The second part of the equation is to manage yourself.

This includes taking control of your time. Don’t let people pull your attention away. Manage “screensucking,” or letting the Internet drain away productive hours.

“The ADD mind is like a toddler at a picnic. It goes wherever it wants to go with no regard for danger or authority,” Hallowell said. “It’s forever going off following curiosity.”

To make this thirst for novelty a force for good, one must learn to direct one’s energy.

“It begins with education, making them aware of what they’re doing, how much time is being wasted, and that their mental energy is finite,” Hallowell said. “There are ways to conserve your energy, to deploy your time and attention so you don’t lose your edge, feel frazzled, and underachieve because of it.”

Education First, Medication Last

In Hallowell Center’s five-step process, education follows diagnosis, and medication is the last resort.

The center adopts a team approach to treating patients, employing MDs, psychologists, psychiatrists, coaches, and tutors, who work together to monitor patients’ progress and make sure that lifestyle and counseling recommendations are met with follow-through.

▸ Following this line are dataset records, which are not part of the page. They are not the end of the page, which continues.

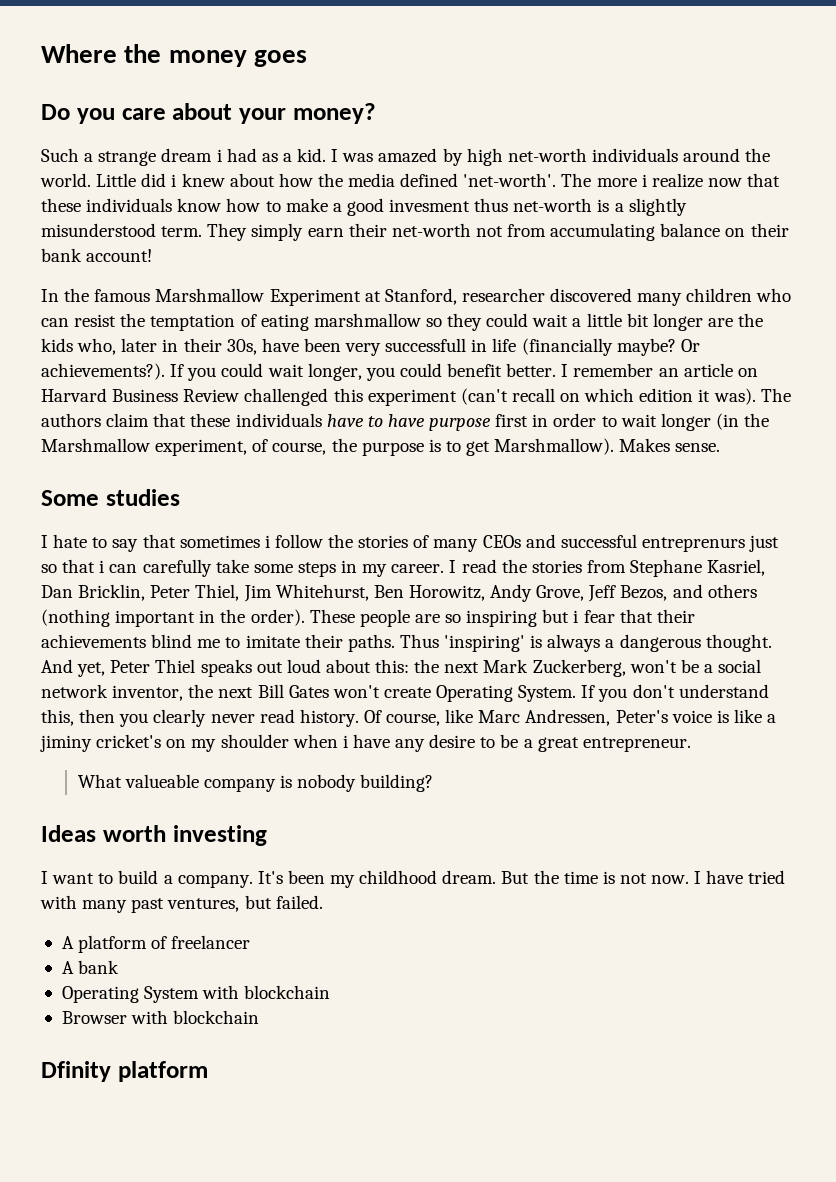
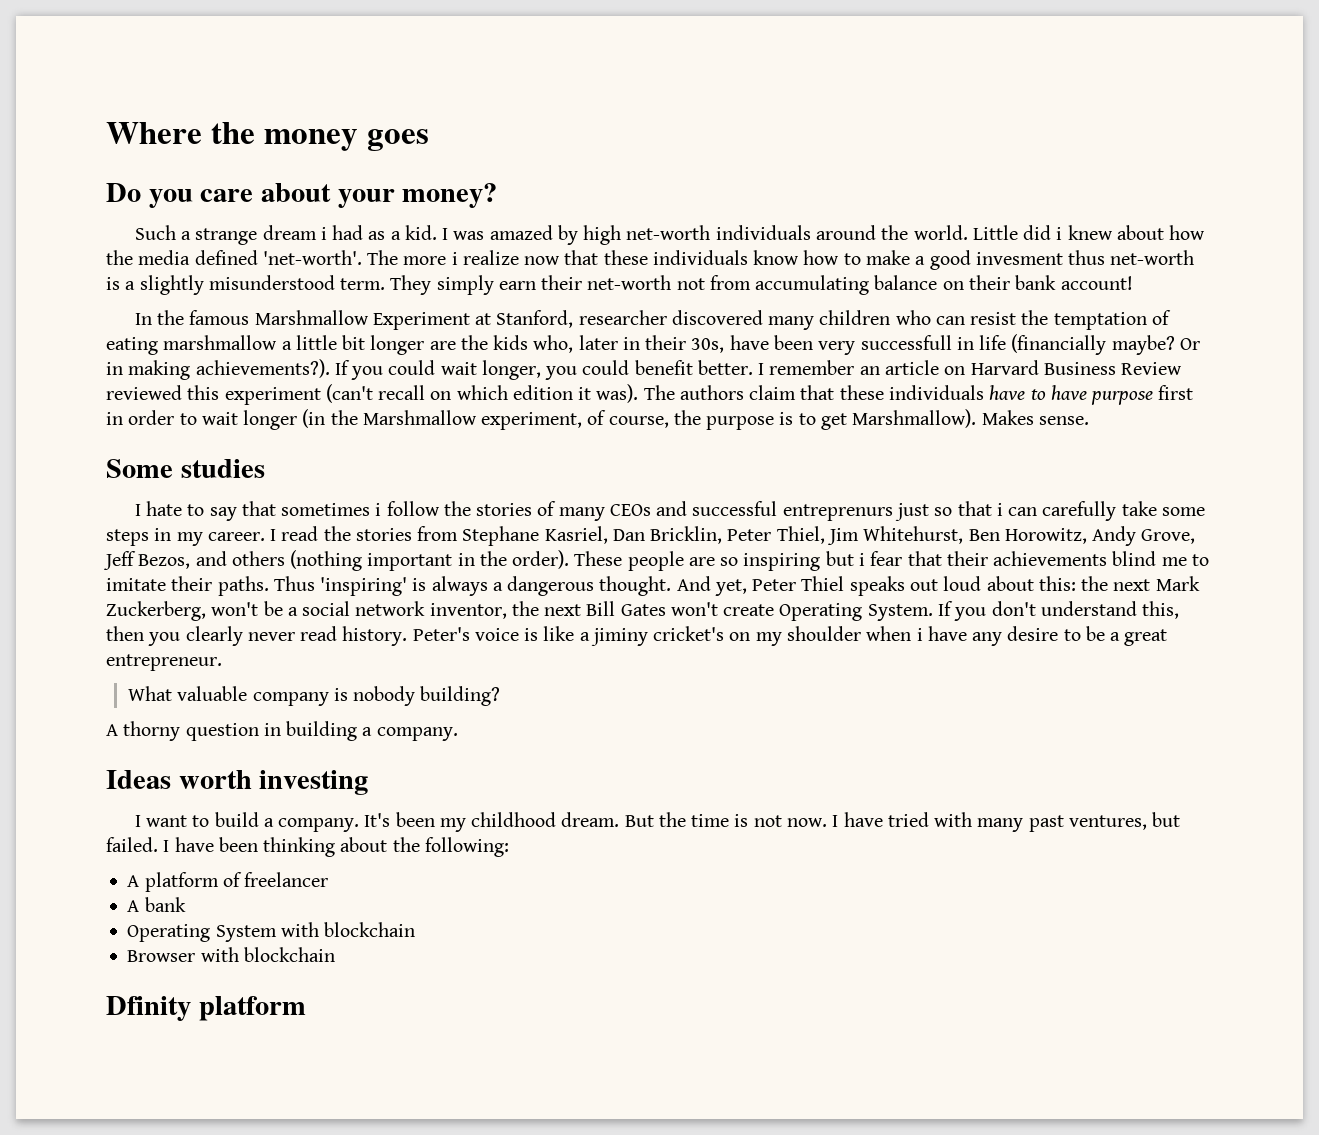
- In the famous Marshmallow Experiment at Stanford, researcher discovered many children who can resist the temptation of eating marshmallow so they could wait a little bit longer are the kids who, later in their 30s, have been very successfull in life (financially maybe?
+ In the famous Marshmallow Experiment at Stanford, researcher discovered many children who can resist the temptation of eating marshmallow a little bit longer are the kids who, later in their 30s, have been very successfull in life (financially maybe?
- Or achievements?).
+ Or in making achievements?).
- I remember an article on Harvard Business Review challenged this experiment (can't recall on which edition it was).
+ I remember an article on Harvard Business Review reviewed this experiment (can't recall on which edition it was).
- Of course, like Marc Andressen, Peter's voice is like a jiminy cricket's on my shoulder when i have any desire to be a great entrepreneur.
+ Peter's voice is like a jiminy cricket's on my shoulder when i have any desire to be a great entrepreneur.
- What valueable company is nobody building?
+ What valuable company is nobody building?
+ A thorny question in building a company.
+ I have been thinking about the following:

The first step in treatment is to understand how a patient’s thought process works. Staff at the center start with a series of neuropsychological tests that measure problem solving, planning and organizing styles, attention, memory and learning, language and perceptual processes. These take the form of puzzles, games, and mazes. The tests generate the patient’s cognitive profile and serve as a starting point for improvement.

Once the strengths and weak spots are determined, a course of treatment is found which can include tutors who meet with children multiple times per week to work on time management, planning, organizing, prioritizing, and decision-making systems for effective daily living. In cases where medication is needed, psychiatrists work with the patient and the team to manage medication and side effects.

Christine Lin is an arts reporter for the Epoch Times. She can be found lurking in museum galleries and poking around in artists' studios when not at her desk writing.